Etta Pisano, MD, director of the University of North Carolina Biomedical Research Imaging Center in Chapel Hill, points to the visibility factor as a possible deterrent to radiology professionals adopting stereoscopic mammography, particularly those who have not yet made or are in the process of making the transition from film to digital imaging.
“You still have the same problems as you have with digital,” she says. “You have more data to look at, but with stereoscopic, it’s more complicated. Digital and film look the same, but there are more images and more data. Stereoscopic requires you to look at two images in 3D; some people just can’t do that.”

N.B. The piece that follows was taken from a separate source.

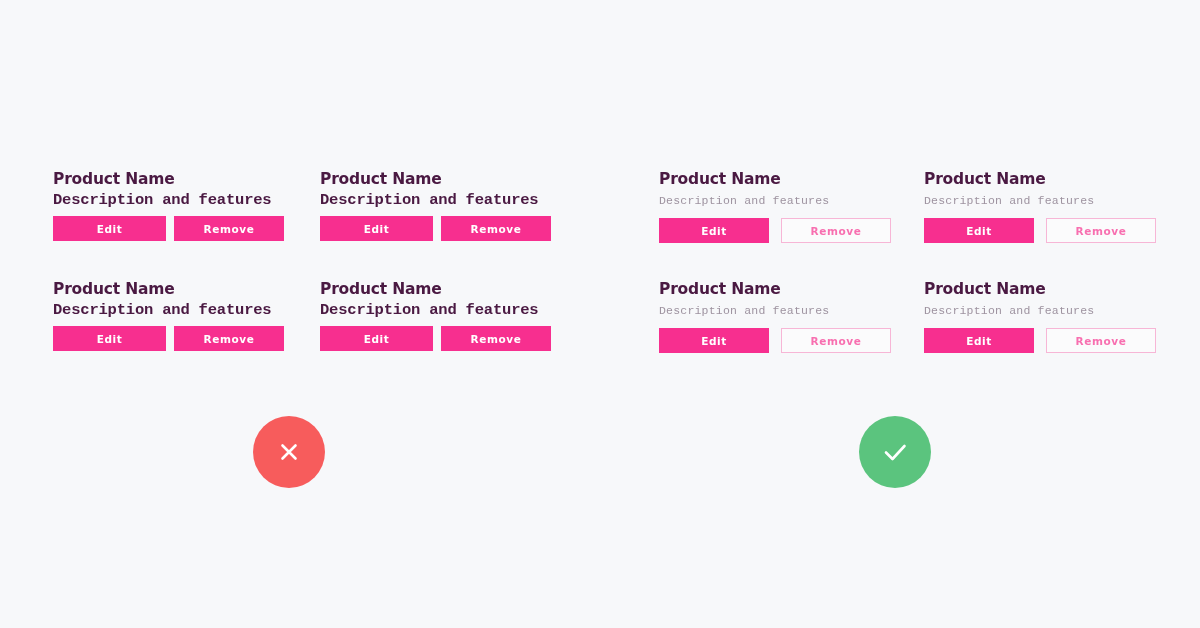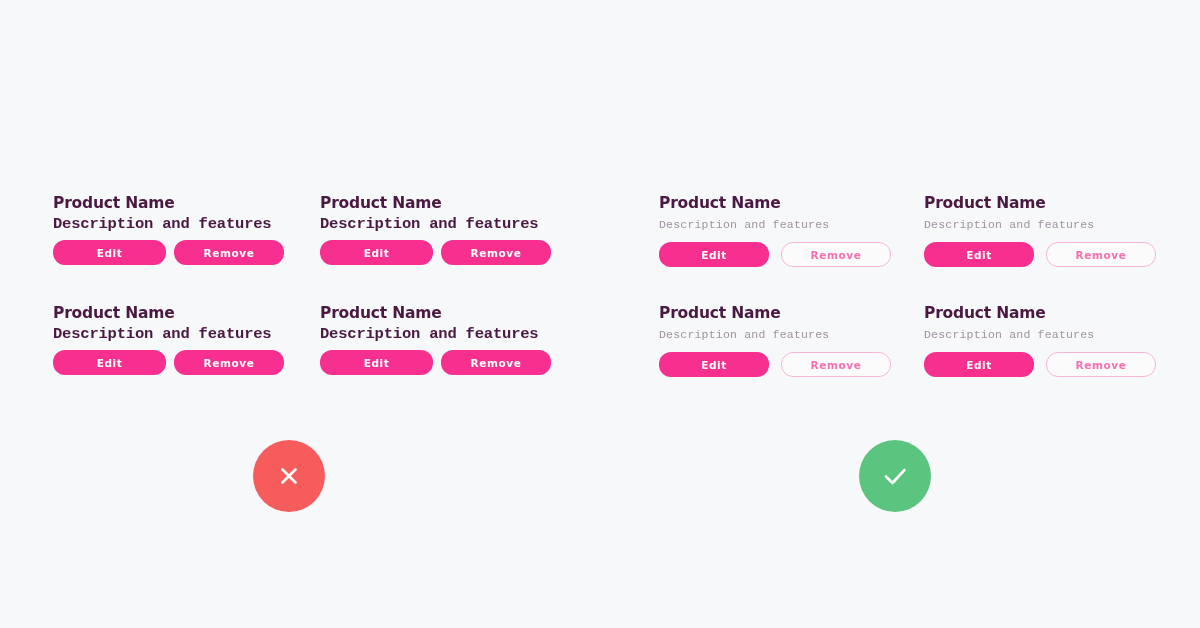"Product Name" #canvas { margin-top: 24px -> none }
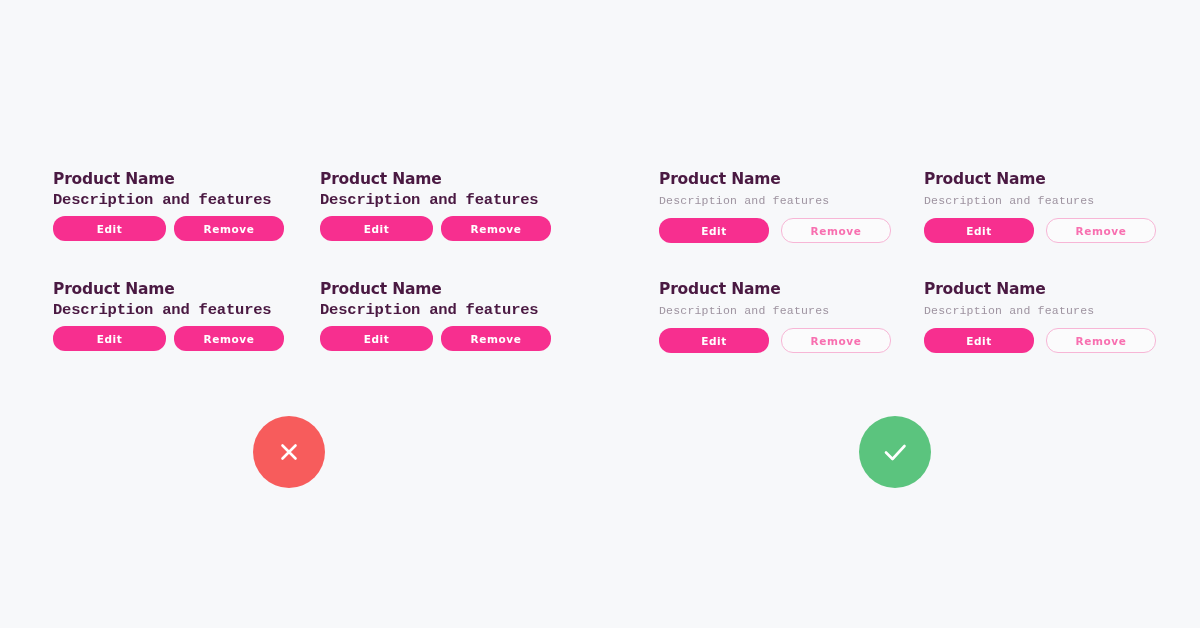"Edit" .btn { border-radius: 12px -> 0 }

Pisano, who was a member of the team that developed the first digital mammography device, centers her research on improved technology development for breast cancer diagnosis and the application of study results in current clinical practice. She describes a different modality—digital breast tomosynthesis—as “true 3D” image viewing and sees it as the “next step in technology development beyond digital mammography.” Tomosynthesis, which is currently being studied but has not yet received FDA approval, creates a 3D image of the internal breast structure that eliminates the overlapping of structures within the breast. “The added advantage is that there is no overlapping of 2D images merged into 3D,” she says.
Getty and D’Orsi both contend that stereoscopic mammography could be a first step toward pulling together any “slice-based imaging” such as tomosynthesis. For example, as mammography equipment manufacturers develop machines to perform digital breast tomosynthesis, professionals can see that the tomosynthesis images could be reconstructed and viewed through a stereo mammography system to create a 3D breast image that could be examined from numerous angles, they said.
“With any slice-based technology, you go through slices one by one in a loop mode,” Getty says. “That still raises problems. There’s a chance of missing a cluster of calcifications. There can be a leading piece of calcium in one slice but not in the next two. You may never see more than one or two elements of calcium at one time.”
However, when viewed in stereo, you can “see through the stack and let the radiologist see everything all at once,” Getty says. “You could let them control how much of the stack they’re [seeing] at one time. You could control the width of the slab of slices and move it continually through the breast. The radiologist could also interactively tilt the stack of slices to change the stereo point of view.”
Bringing together stereoscopic and slice-based technologies to create a more realistic view of breast tissue could be the focus of the future, according to D’Orsi.
“I think they would be powerful together,” he says. “One complements the other.”
— Kathy Hardy is a freelance writer and editor based in Phoenixville, Pa.